▶ _Exercise prompt_: The required output is an exact copy of the lines from the one containing "tax: 12% = 545.70 -> 12% = 549.60" through the end of the entries below, with pictures removed.
== Listed entries
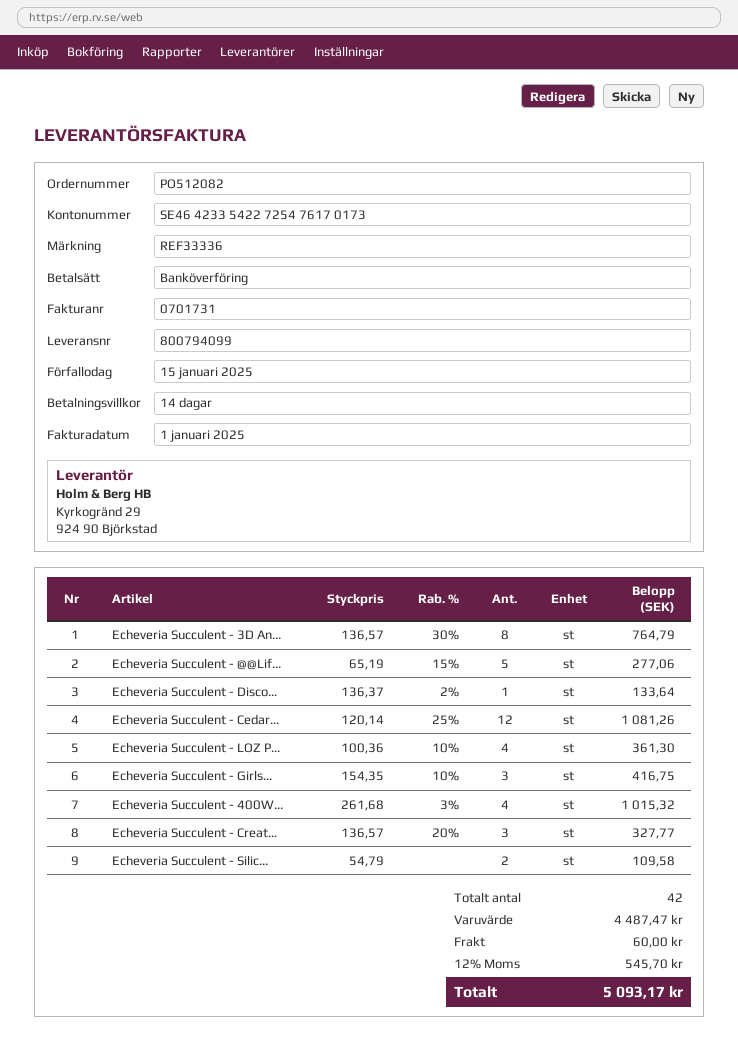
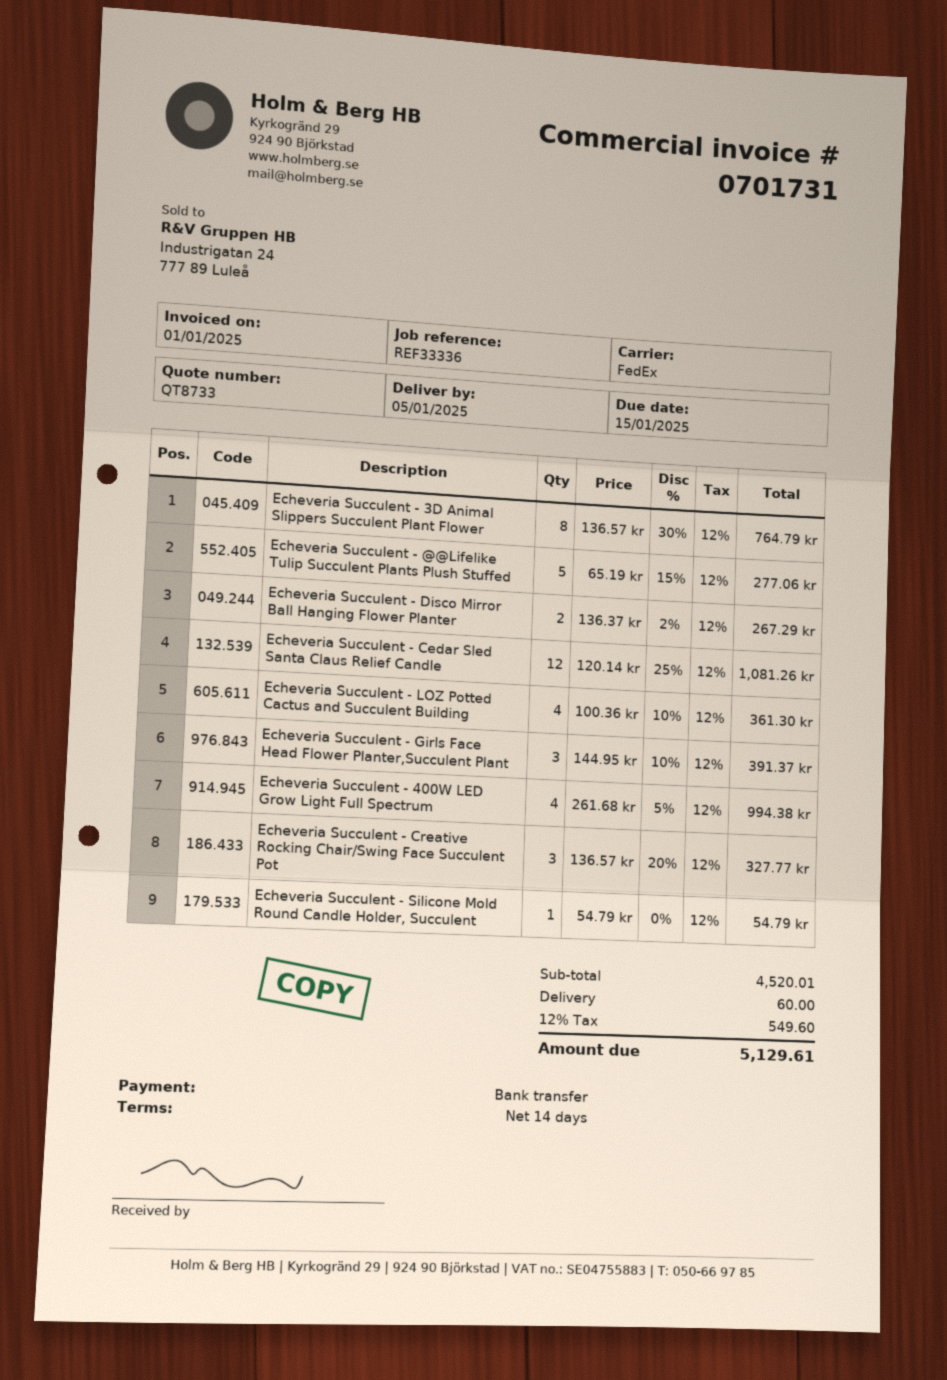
Echeveria Succulent - Disco...: 1 x 136.37 - 2% = 133.64 -> 2 x 136.37 - 2% = 267.29
Echeveria Succulent - Girls...: 3 x 154.35 - 10% = 416.75 -> 3 x 144.95 - 10% = 391.37
Echeveria Succulent - 400W...: 4 x 261.68 - 3% = 1015.32 -> 4 x 261.68 - 5% = 994.38
Echeveria Succulent - Silic...: 2 x 54.79 = 109.58 -> 1 x 54.79 = 54.79
subtotal: 4487.47 -> 4520.01
tax: 12% = 545.70 -> 12% = 549.60
total: 5093.17 -> 5129.61

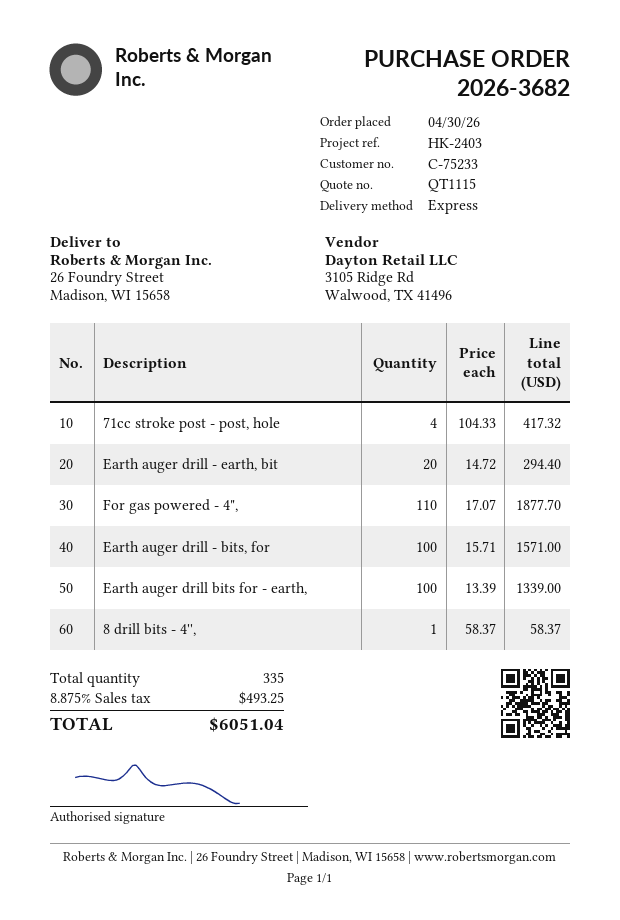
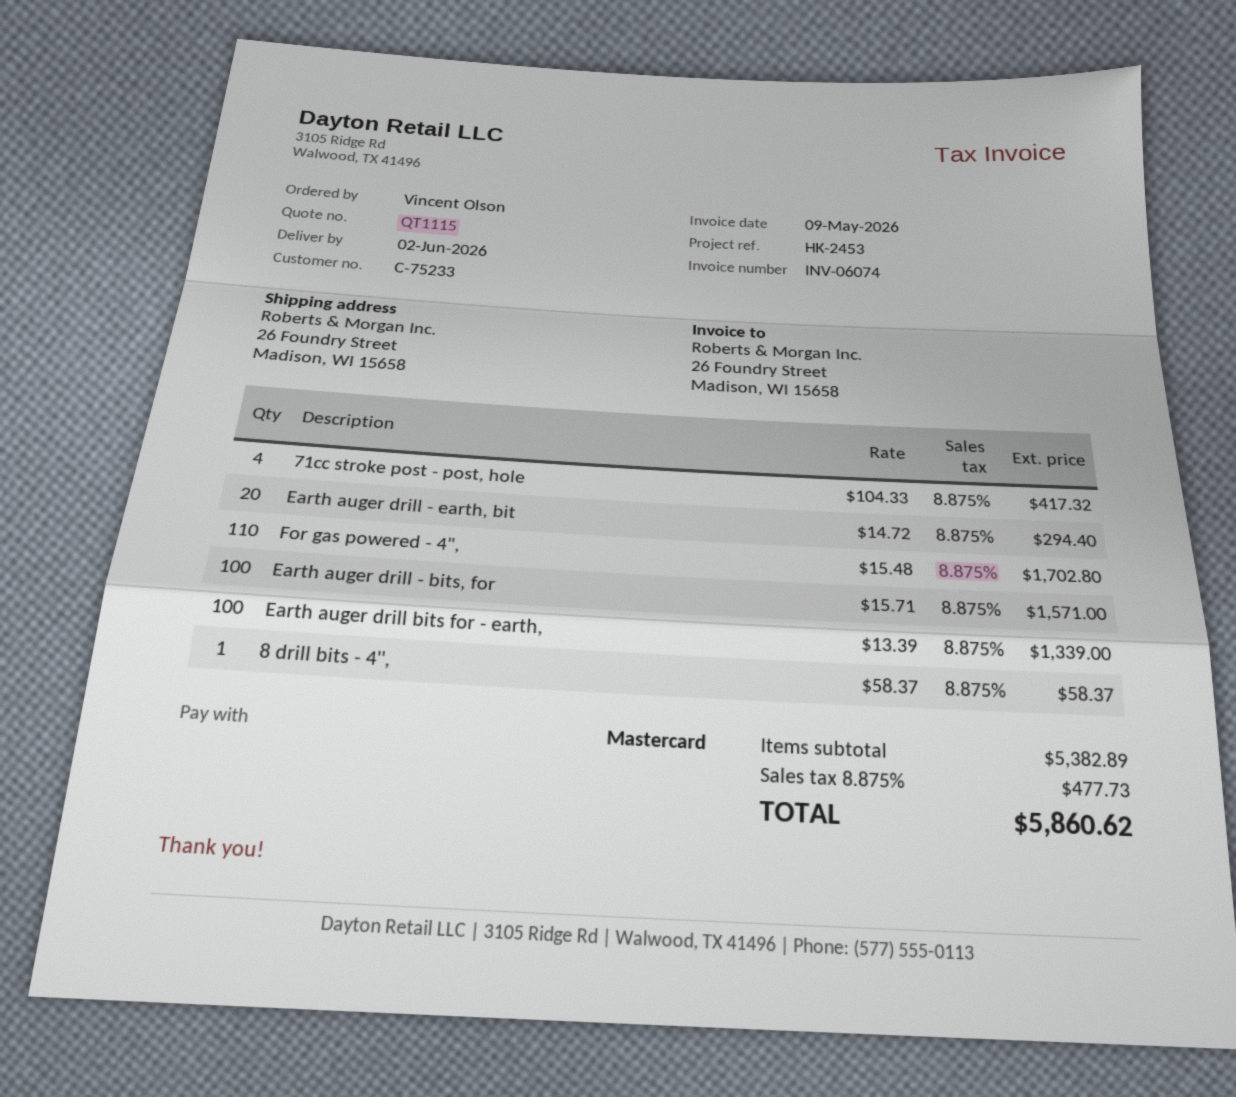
reference: HK-2403 -> HK-2453
For gas powered - 4",: 110 x 17.07 = 1877.70 -> 110 x 15.48 = 1702.80
tax: 8.875% = 493.25 -> 8.875% = 477.73
total: 6051.04 -> 5860.62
====
▶ _Exercise answer_:
tax: 12% = 545.70 -> 12% = 549.60
total: 5093.17 -> 5129.61

reference: HK-2403 -> HK-2453
For gas powered - 4",: 110 x 17.07 = 1877.70 -> 110 x 15.48 = 1702.80
tax: 8.875% = 493.25 -> 8.875% = 477.73
total: 6051.04 -> 5860.62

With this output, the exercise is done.